_Task objective_. Your output must consist of the records printed verbatim, with the pictures excluded.

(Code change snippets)
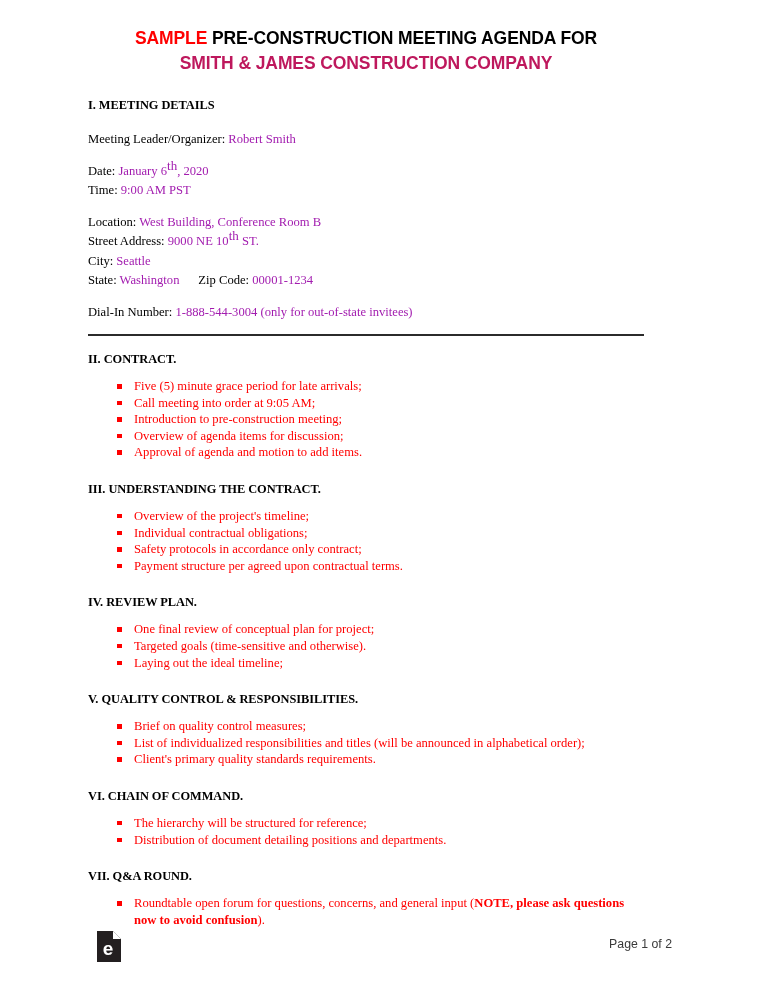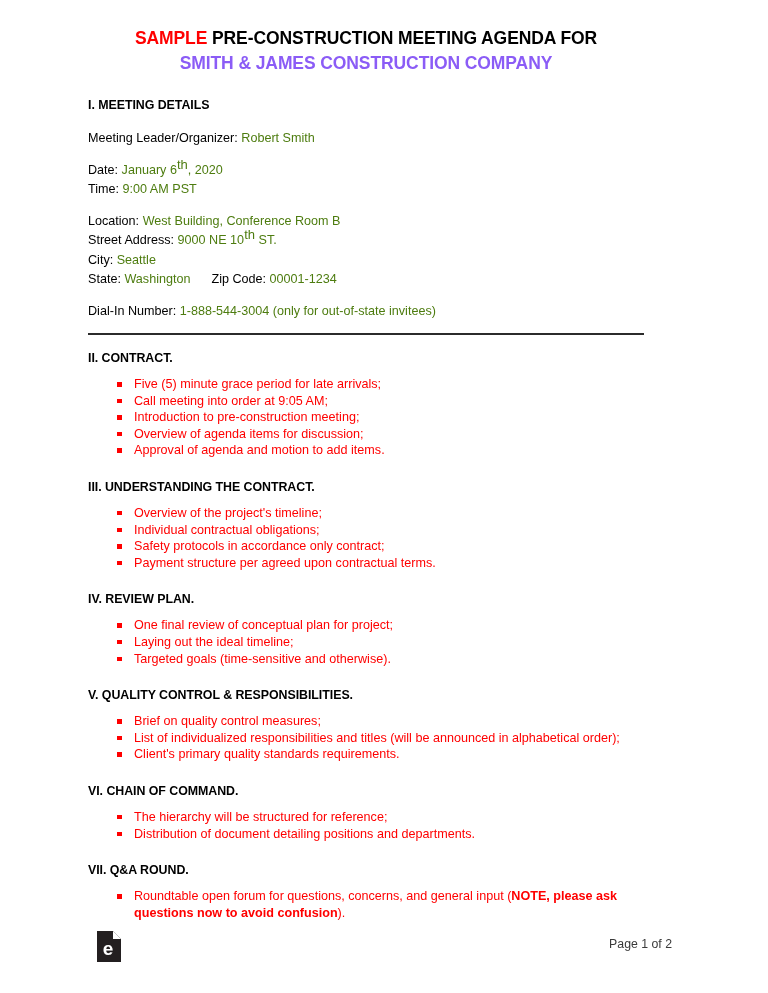--- a/index.html
+++ b/index.html
@@ -32,7 +32,7 @@
     margin: 0 0 22px 0;
   }
   .doc-title .red { color: #FF0000; }
-  .title-line2 { color: #8b5cf6; }
+  .title-line2 { color: #be185d; }
 
   
   .sec-head {

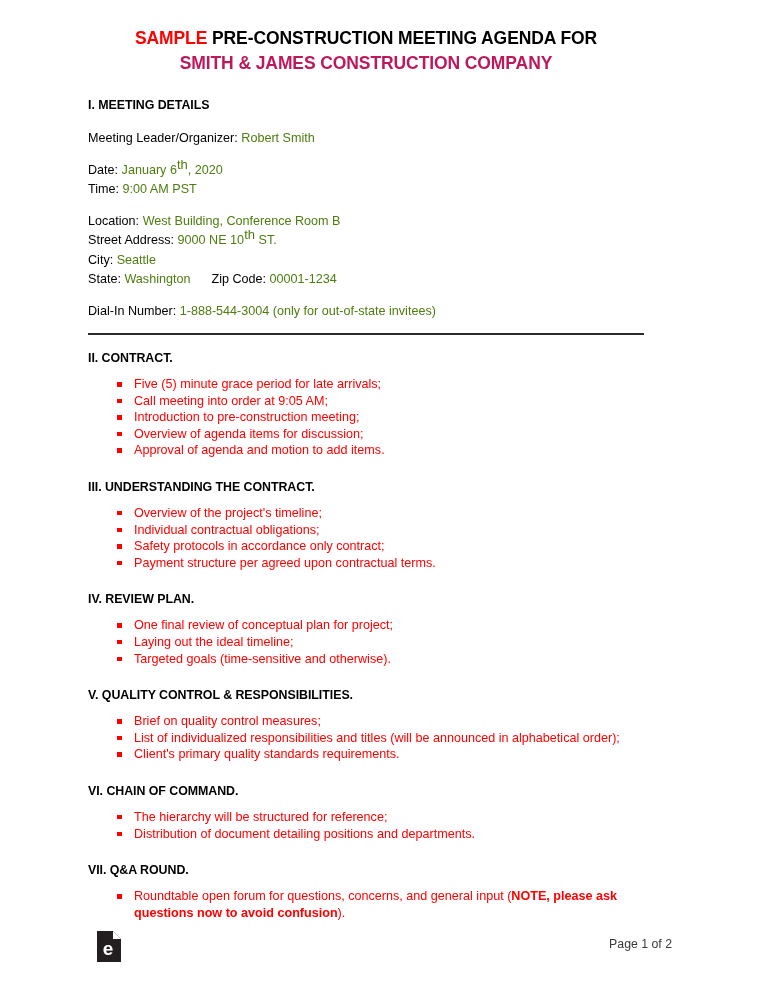--- a/index.html
+++ b/index.html
@@ -95,7 +95,7 @@
   }
   ul.bullets li b { font-weight: bold; }
 
-  .sec-block { margin-bottom: 0; }
+  .sec-block { margin-bottom: 0; font-family: Liberation Serif, serif; }
 
   
   .footer {

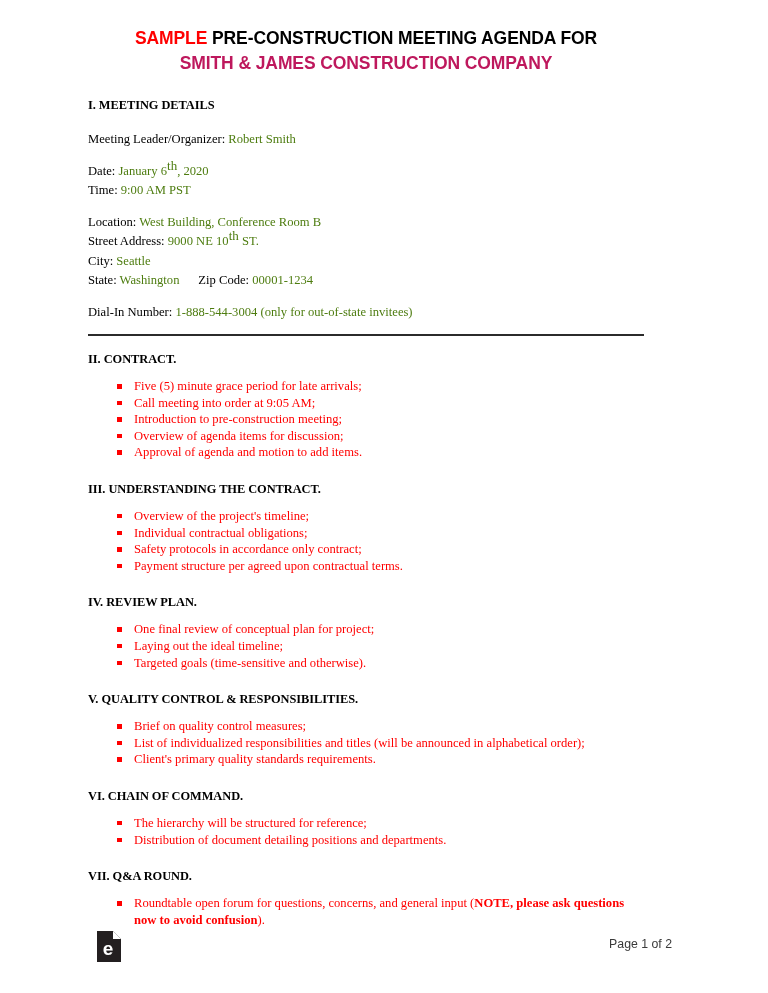--- a/index.html
+++ b/index.html
@@ -52,7 +52,7 @@
     margin: 0;
     white-space: pre-wrap;
   }
-  .detail .val { color: #4d7c0f; }
+  .detail .val { color: #a21caf; }
   .detail sup {
     font-size: 13px;
     vertical-align: super;

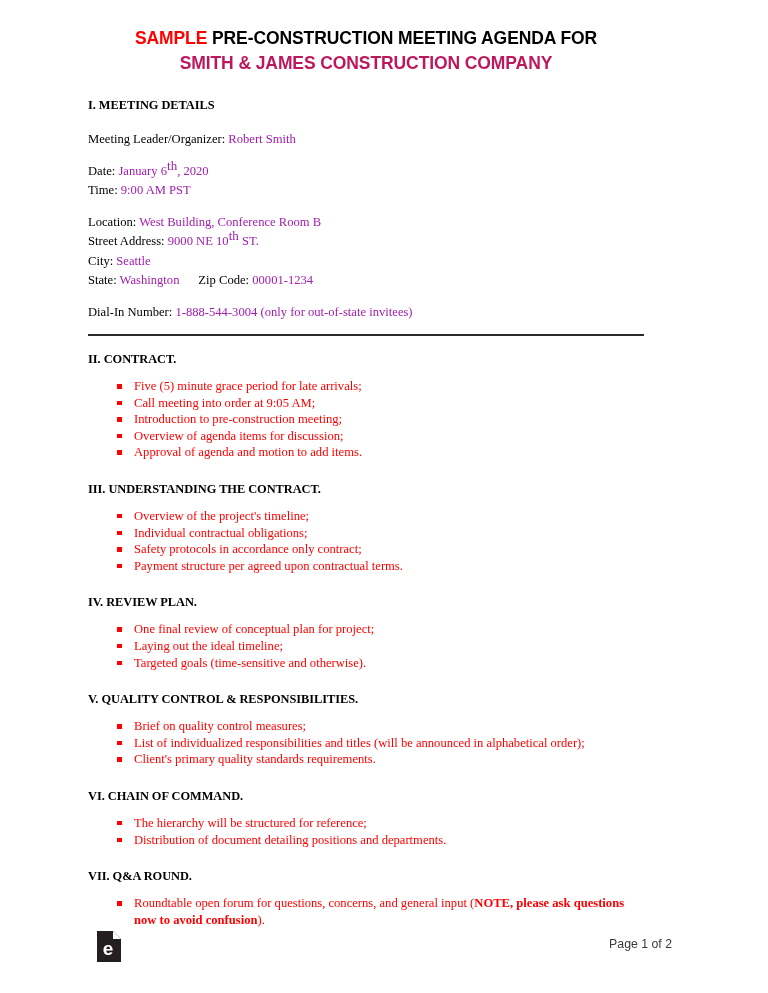--- a/index.html
+++ b/index.html
@@ -191,8 +191,8 @@
       <div class="sec-head">IV. REVIEW PLAN.</div>
       <ul class="bullets">
         <li><span class="sq"></span><span>One final review of conceptual plan for project;</span></li>
+        <li><span class="sq"></span><span>Targeted goals (time-sensitive and otherwise).</span></li>
         <li><span class="sq"></span><span>Laying out the ideal timeline;</span></li>
-        <li><span class="sq"></span><span>Targeted goals (time-sensitive and otherwise).</span></li>
       </ul>
     </div>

_Solution to this exercise_.
--- a/index.html
+++ b/index.html
@@ -32,7 +32,7 @@
     margin: 0 0 22px 0;
   }
   .doc-title .red { color: #FF0000; }
-  .title-line2 { color: #8b5cf6; }
+  .title-line2 { color: #be185d; }
 
   
   .sec-head {

--- a/index.html
+++ b/index.html
@@ -95,7 +95,7 @@
   }
   ul.bullets li b { font-weight: bold; }
 
-  .sec-block { margin-bottom: 0; }
+  .sec-block { margin-bottom: 0; font-family: Liberation Serif, serif; }
 
   
   .footer {

--- a/index.html
+++ b/index.html
@@ -52,7 +52,7 @@
     margin: 0;
     white-space: pre-wrap;
   }
-  .detail .val { color: #4d7c0f; }
+  .detail .val { color: #a21caf; }
   .detail sup {
     font-size: 13px;
     vertical-align: super;

--- a/index.html
+++ b/index.html
@@ -191,8 +191,8 @@
       <div class="sec-head">IV. REVIEW PLAN.</div>
       <ul class="bullets">
         <li><span class="sq"></span><span>One final review of conceptual plan for project;</span></li>
+        <li><span class="sq"></span><span>Targeted goals (time-sensitive and otherwise).</span></li>
         <li><span class="sq"></span><span>Laying out the ideal timeline;</span></li>
-        <li><span class="sq"></span><span>Targeted goals (time-sensitive and otherwise).</span></li>
       </ul>
     </div>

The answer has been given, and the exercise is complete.